Education affects every aspect of our existence, including social, psychological, philosophical, and economic. It is a way to train people’s mind and enhance their skills to accustom to the changing world.
As we all are acquainted with the fact that education is one of the crucial factors on which a nation’s growth and progress is dependent. Therefore, many developing countries’ primary concern is to achieve growth and development holistically by prioritizing the education sector. This can only be accomplished if the seeds of education are planted at the proper time and in an appropriate manner. As a result, we can look up to the ways; the developed countries have prioritized the education and the health sector.
If we look at the policies of some of the developed countries, we can see that the countries which have placed a stronger emphasis on education have been performing well in other sectors too. So definitely, education is the key to success for every nation.
We live in a highly competitive world, and this is due to the fact that we are more globally connected than ever before. As a result, an automatic comparison is set in every field. In this article, I will compare and contrast the educational systems of several countries with that of India. After going through lots of research available, I came to the conclusion that the Indian educational system has a lot more to learn.
Before we can evaluate our educational policies, we must first comprehend the primary goal of education. The major goal of education is to help people become more empathetic, compassionate, intellectual, and responsible members of society. Education is the ultimate key for upward social mobility. An increase in this mobility will definitely lead to the progress of society. Once the status quo changes, disparities will undoubtedly reduce in society.
When it comes to the world’s best education systems, countries like Singapore, Japan, China, Korea, and Finland have performed exceptionally well on the OECD’s Programme for International Student Assessment (PISA). While India’s result was disappointing, it taught us an important lesson: we must work hard to improve our performance on competency-based assessments, as reported by PISA-INDIA. Here, I have tried not to compare India to western countries for two reasons completely: first, the economic differences, and second, our cultural customs are entirely different. As a result, replicating anything from Western countries would be a significant risk. But I chose Finland as an example because there are a few things that we can learn from there.
With the New National Education Policy 2020, we have sought to compensate for the loss we have endured in the past years but putting this policy into complete practice remains a problem for various reasons. I’ll discuss some of those challenges here.
Countries like Singapore, Finland, and Korea allocate a big section of their budget for educational development, whereas we only devote about 6% of our overall budget. Isn’t too less for a densely populated country like India?
NEP 2020 includes vocational training programs at the school level, which is nearly impossible with such a budget as it requires proper infrastructure and well-trained professionals. The government needs to rethink budget allocation as for a nation with a massive youth population needs a good percentage amount for education.

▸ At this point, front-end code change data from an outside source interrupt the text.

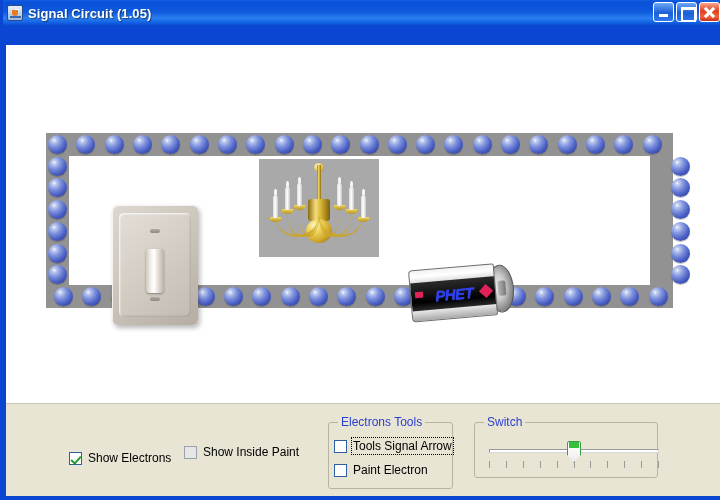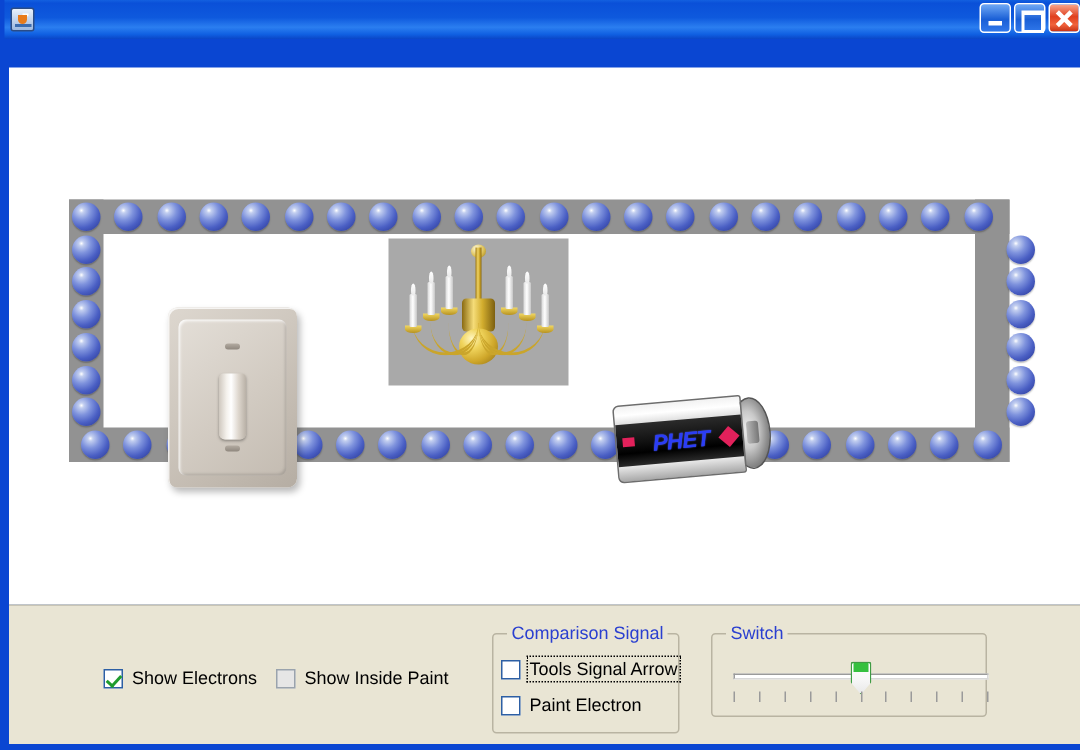--- a/index.html
+++ b/index.html
@@ -322,20 +322,21 @@
     position: absolute; top: 0; width: 1px; height: 7px; background: #9a9a9a;
   }
 </style>
 </head>
 <body>
 
 <div id="app">
 
   <div class="titlebar">
     <div class="tb-icon"></div>
+    <div class="tb-title">Signal Circuit (1.05)</div>
     <div class="tb-buttons">
       <div class="tb-btn min"></div>
       <div class="tb-btn max"></div>
       <div class="tb-btn close">
         <span class="x1"></span>
         <span class="x2"></span>
       </div>
     </div>
   </div>
 
@@ -449,32 +450,32 @@
           <span class="bat-text">PHET</span>
           <span class="bat-diamond right"></span>
         </div>
       </div>
     </div>
 
   </div>
 
   <div class="controlpanel">
 
-    <div class="cb-row" style="left:63px; top:41px;justify-content:space-between;">
+    <div class="cb-row" style="left:63px; top:47px;justify-content:space-between;">
       <span class="checkbox checked"></span>
       <span class="cb-label">Show Electrons</span>
     </div>
 
     <div class="cb-row" style="left:178px; top:41px;">
       <span class="checkbox disabled"></span>
       <span class="cb-label">Show Inside Paint</span>
     </div>
 
     <div class="groupbox" style="left:322px; top:18px; width:125px; height:67px;">
-      <span class="gb-title">Comparison Signal</span>
+      <span class="gb-title">Electrons Tools</span>
 
       <div class="cb-row" style="left:5px; top:16px;">
         <span class="checkbox"></span>
         <span class="cb-label focused">Tools Signal Arrow</span>
       </div>
 
       <div class="cb-row" style="left:5px; top:40px;">
         <span class="checkbox"></span>
         <span class="cb-label">Paint Electron</span>
       </div>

In many rural areas, the country is still struggling to construct basic school structures, and new vocational training centers will require well-equipped infrastructure. India has always been praised for producing outstanding results with limited resources, but I believe we cannot compromise on education. Furthermore, when policies are followed by private or large schools, more like industries, all add-on facilities will undoubtedly be provided at a very high cost, whereas public school children will be left out, widening the gap between rich and poor and it will be a hindrance to upward social mobility. On the other hand, countries such as Finland have established an egalitarian educational system throughout the country to avoid this disparity. We cannot refute the fact that India, as a diverse country, cannot have such a system at the national level, but we can certainly attempt it at a lesser scale to see what happens.
The second issue is with the teacher’s training program. Countries like Finland and Singapore have set the bar for other countries because they have highly qualified teachers. The reason for this is, in these countries, teaching is not considered a backup option because it is a hard-earned, prestigious job, whereas, in India, it is deemed as a backup option, exhibiting the non-seriousness with which the job is taken. As a result, entrusting the most important work to unskilled hands means jeopardizing the nation’s future. Since independence, we have undoubtedly enhanced our teacher training programs. However, there is currently no formal regulation of the degrees that teachers receive or the universities that supply them. In many parts of India, the student still pursuing graduation are teaching as part-time teachers, which will definitely deteriorate the standard. We need more well-trained instructors who are equally passionate about their jobs as a solution to this problem. And, in order to obtain the best results, a teachers’ association should be formed so that they, too, can come up with challenges and solutions they encounter in their daily lives and strategies to avoid being exploited by the private institutions. Government should encourage foreign exchange programs for teachers to learn the techniques and methods to enhance their teaching skills. According to the study conducted by the Australian News Channel in 2015, Singapore schools engage topic expert instructors as early as grade three, and this will undoubtedly improve the outcome because the foundation will be stronger.
Finally, the teacher-to-student ratio is a major concern. Additionally, public school teachers are overburdened, which reduces their efficiency as a teacher. Teachers are diverted from their actual teaching tasks by distributing meals, school uniforms, preparing bank account details, processing school accounts, and so on. So to make teaching more effective, the government can create additional openings and create new departments for such duties. There will be an increase in the employment rate too. We can look up to Japan model were to reduce teachers pressure, they had provided extra services to students. The Japanese government has also tried making a holistic approach to education by making schools and communities work together.